- Selenskyj: Ein Präsident im Krieg
- Directed by: Claudia Nagel, Dirk Schneider
- Starring: Volodymyr Zelenskyy (archival footage and interviews)
- Release date: 2022 (Germany);
- Country: Germany
- Language: German

= Zelensky: A President in War =

2022 German documentary film

Zelensky: A President in War or in German Selenskyj: Ein Präsident im Krieg is a 2022 German documentary film directed by Claudia Nagel and Dirk Schneider. The film follows Volodymyr Zelenskyy from his early life to his present-day occupation as the President of Ukraine. The film focuses on Zelenskyy's quick rise to power in the political world, coming from a former comedian who jokingly played the part of the Ukrainian President in a TV show, to becoming the actual President of Ukraine.

== Synopsis ==
The film begins with a pre-invasion interview of Zelenskyy in May 2021. Zelenskyy talks about how there will be no war in Ukraine without it leading to a potential third World War and perhaps millions of people dying. From there, the film explores Zelenskyy's life before politics and how it shaped him into becoming a man. From his family life to his early work as a comedian, the film explores how these experiences made Zelenskyy the person he is today. The film dives into how Zelenskyy soon became an overnight sensation. The film then explores Zelenskyy's occupational shift from comedian to politician and how that has affected him. Next, the film jumps into the future, just before the start of the war. Zelenskyy's transition from a somewhat unknown figure that was losing support at home to the hero of the Ukrainian people is showcased. The last 10–15 minutes of the film shows Zelenskyy's determination to continue to fight and hold off the Russians no matter the cost. Towards the end of the movie, pictures of the evacuation as well as images of the current situation of Ukraine are shown. At the very end of the film, two children are seen riding their bikes together through a Ukraine that seems very distant from the war-torn Eastern part of the country.

== Production ==
The film crew relied on archival footage to complete the documentary.
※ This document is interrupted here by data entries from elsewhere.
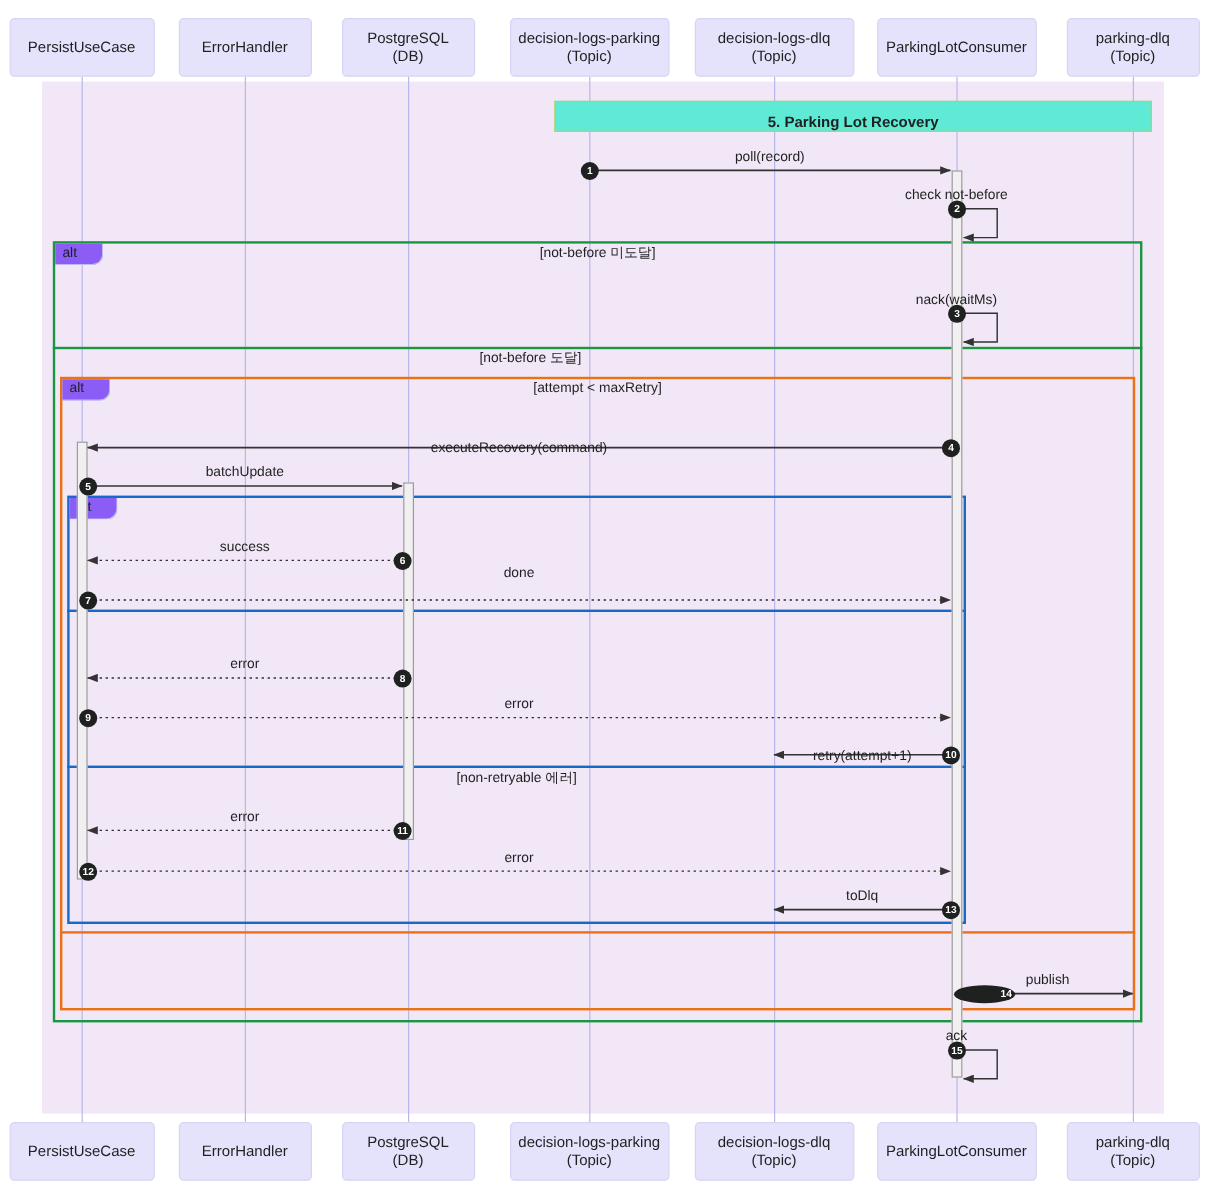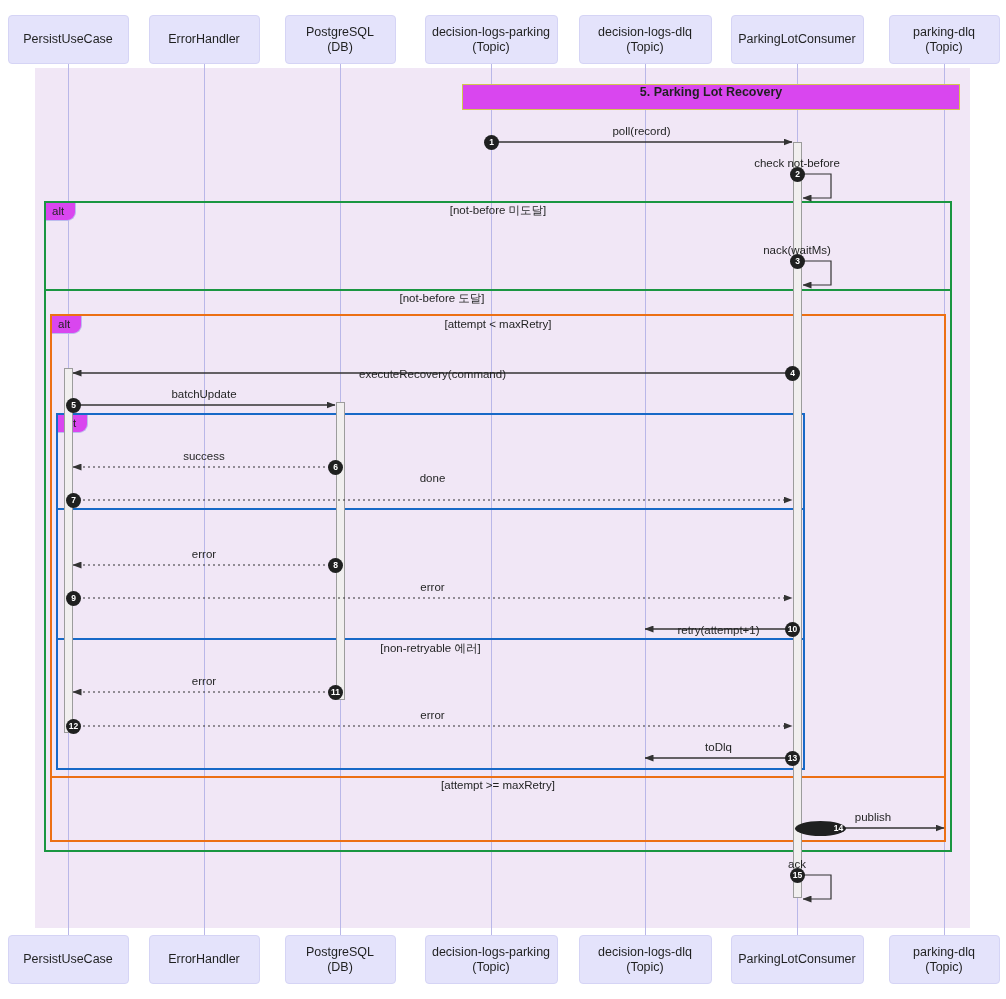--- a/index.html
+++ b/index.html
@@ -64,10 +64,10 @@
   .title-note {
     position: absolute;
     box-sizing: border-box;
-    background: #d946ef;
+    background: #5eead4;
     border: 1px solid #d0c84e;
     display: flex;
-    align-items: flex-start;
+    align-items: flex-end;
     justify-content: center;
     font-size: 12.5px;
     font-weight: 700;

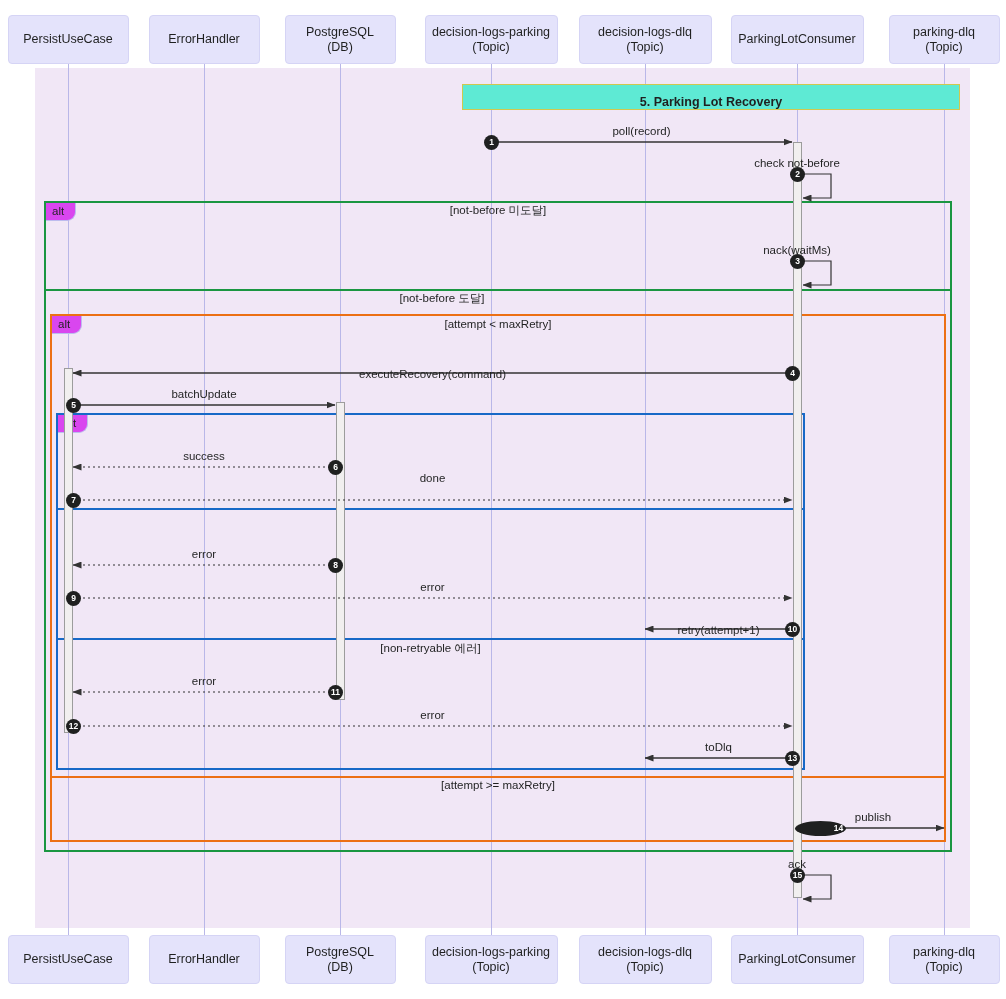--- a/index.html
+++ b/index.html
@@ -95,13 +95,13 @@
   .frag-label {
     position: absolute;
     box-sizing: border-box;
-    background: #d946ef;
+    background: #8b5cf6;
     border-right: 1px solid #bdbcee;
     border-bottom: 1px solid #bdbcee;
     border-bottom-right-radius: 9px;
     font-size: 11.5px;
     color: #1f2020;
-    padding: 1px 11px 2px 6px;
+    padding: 1px 21px 2px 6px;
     line-height: 14px;
   }
 

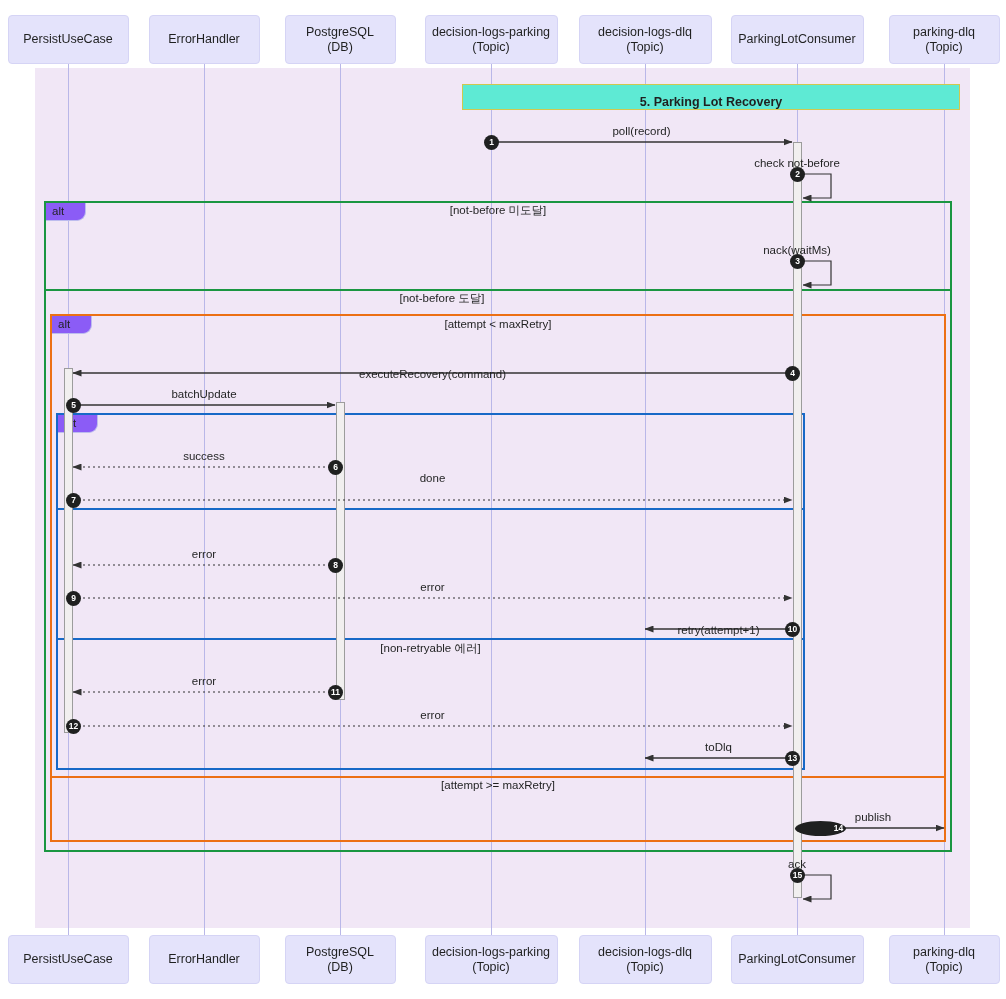--- a/index.html
+++ b/index.html
@@ -165,7 +165,6 @@
       <div class="frag-label" style="left: 52px; top: 316px;">alt</div>
       <div class="frag-divider orange" style="left: 50px; top: 776px; width: 896px;"></div>
       <div class="frag-cond" style="left: 50px; top: 318px; width: 896px;">[attempt &lt; maxRetry]</div>
-      <div class="frag-cond" style="left: 50px; top: 779px; width: 896px;">[attempt &gt;= maxRetry]</div>
       <div class="frag blue" style="left: 56px; top: 413px; width: 749px; height: 357px;"></div>
       <div class="frag-label" style="left: 58px; top: 415px;">alt</div>
       <div class="frag-divider blue" style="left: 56px; top: 508px; width: 749px;"></div>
This includes two interviews with President Volodymyr Zelenskyy, one before the war and one once the war had started. The film also extensively uses interviews by experts in specific geopolitical fields. These include Eastern Europe expert Marieluise Beck, political scientist Orysia Lutsevych from Chatham House, London, and Ukrainian activist and lawyer Mykhailo Zhernakov to explain Zelenskyy's decisions in the war as well as his personal traits that led him to this position. The film was made in March 2022, only a month after the war began. Production was quick but a plan to develop such a film relating to the war in Ukraine had already been in development for quite some time.